16 Jul 2019

Why should Transparent Huge Pages be disabled for database servers?

Linux treats physical pages as the basic unit of memory, splitting the available memory into page-sized ‘chunks’, and, no matter how little memory an application actually needs to write, it will be allocated at least one page (for example, 4096 bytes). A page is always contiguous, meaning that all of the memory in a page is physically together.

When user-space applications use system memory, they typically do so using virtual addressing, meaning that two processes can have different data at the same virtual address, but, in physical memory they are at different locations.
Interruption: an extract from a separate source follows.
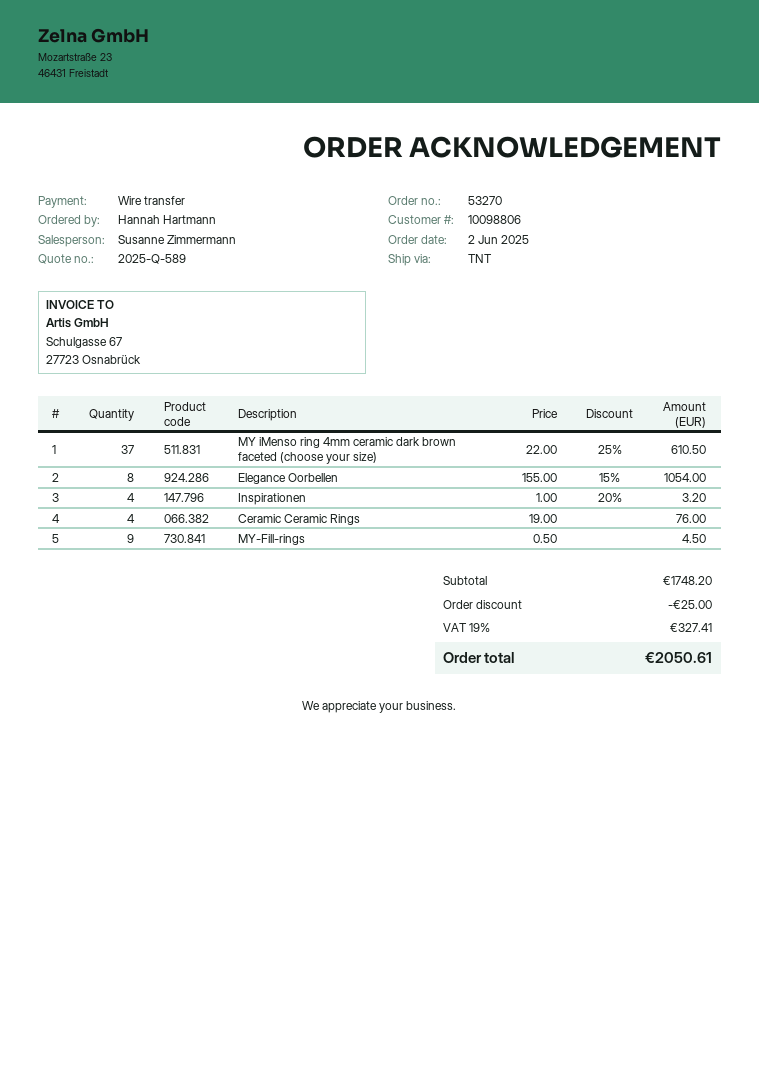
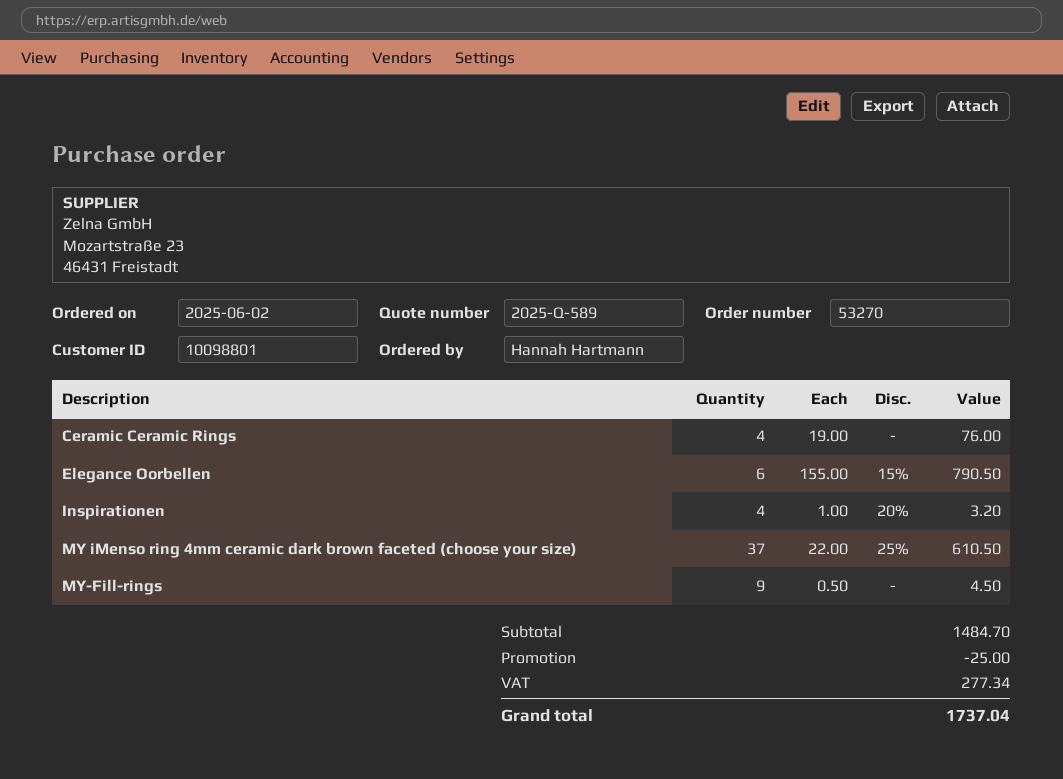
customer number: 10098806 -> 10098801
Elegance Oorbellen: 8 x 155.00 - 15% = 1054.00 -> 6 x 155.00 - 15% = 790.50
subtotal: 1748.20 -> 1484.70
tax: 327.41 -> 277.34
total: 2050.61 -> 1737.04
The Memory Management Unit (MMU) then maps this virtual address to the real, physical address by looking the virtual address up in a “page table” to find which physical pages it relates to.

Allocating virtual memory thus has overhead, as it must specifically set up page table entries, and every memory lookup now requires at least two accesses; one for the page table, and another for the physical page. Also, these entries must be mapped by each individual page (as pages are contiguous but multiple pages may be sparse), so given a page size of 4KB, 4MB of virtual memory will require 1000 page table entries.
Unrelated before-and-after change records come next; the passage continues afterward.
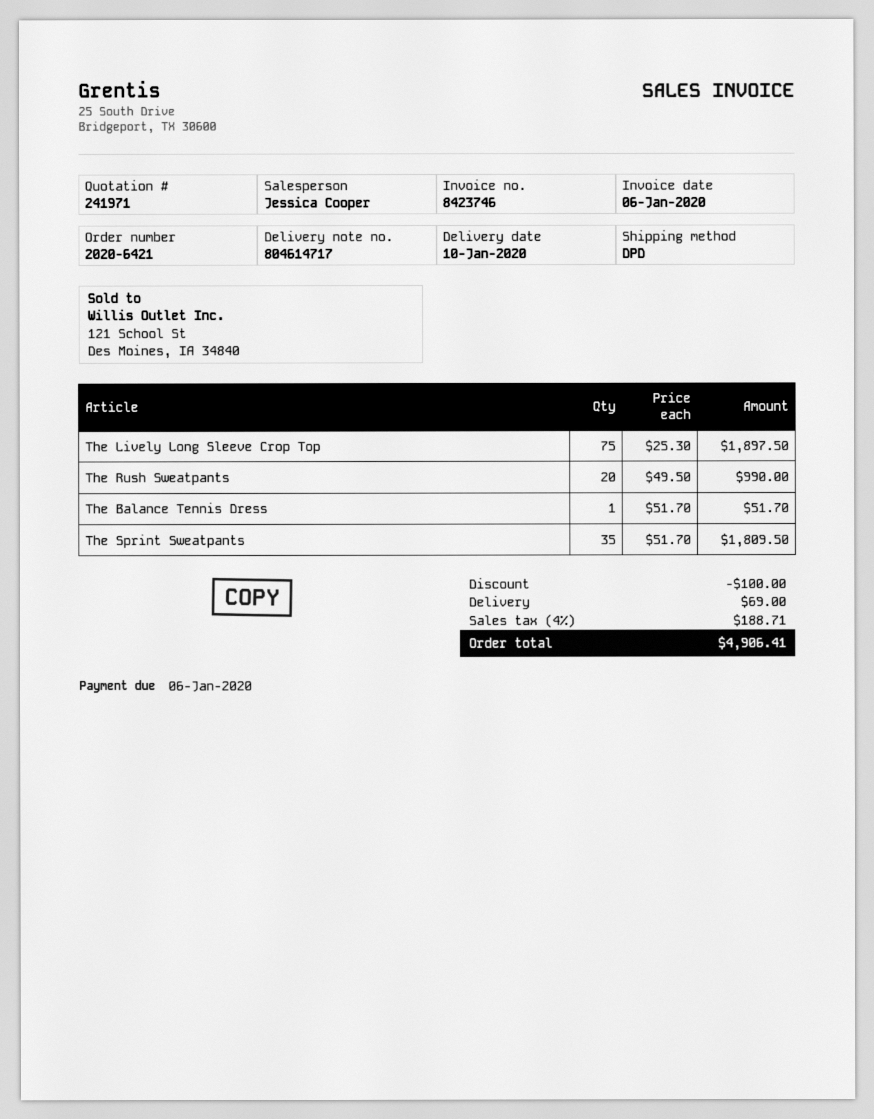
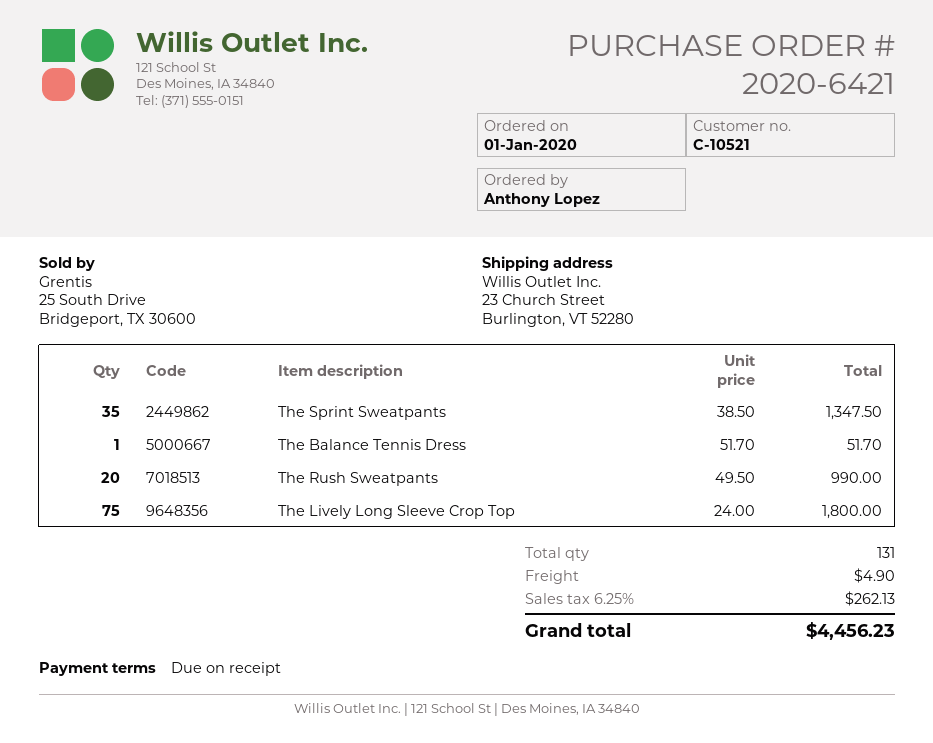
The Lively Long Sleeve Crop Top: 75 x 25.30 = 1897.50 -> 75 x 24.00 = 1800.00
The Sprint Sweatpants: 35 x 51.70 = 1809.50 -> 35 x 38.50 = 1347.50
discount: 100.00 -> none
shipping: 69.00 -> 4.90
tax: 4% = 188.71 -> 6.25% = 262.13
total: 4906.41 -> 4456.23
Lookups in the page table are quick – around 100ns as it’s stored in main memory – but still add overhead, and need to be done for every single memory access. In an attempt to reduce this overhead, the MMU has a cache (often in the CPU itself) called the Translation Lookahead Buffer (TLB) which can be accessed much quicker; in some cases around 20ns.

The TLB is limited to around 100 pages, which is only 400KB of memory if using 4KB pages. Transparent Huge Pages allow these pages to be a lot larger, meaning that the 100-entry cache refers to much more physical memory, and so lookups for contiguous memory can be significantly improved (note that the ‘transparent’ in this context means that it is possible without the application being aware of it). This feature also helps to reduce the overhead caused by the TLB; if a page entry isn’t found in the cache, it will need to be found in the page table, and the result will then be stored in the TLB. The TLB will then be checked again, meaning that each cache miss has at least three TLB accesses plus two memory lookups; or potentially around a 30% overhead compared to using the page table alone.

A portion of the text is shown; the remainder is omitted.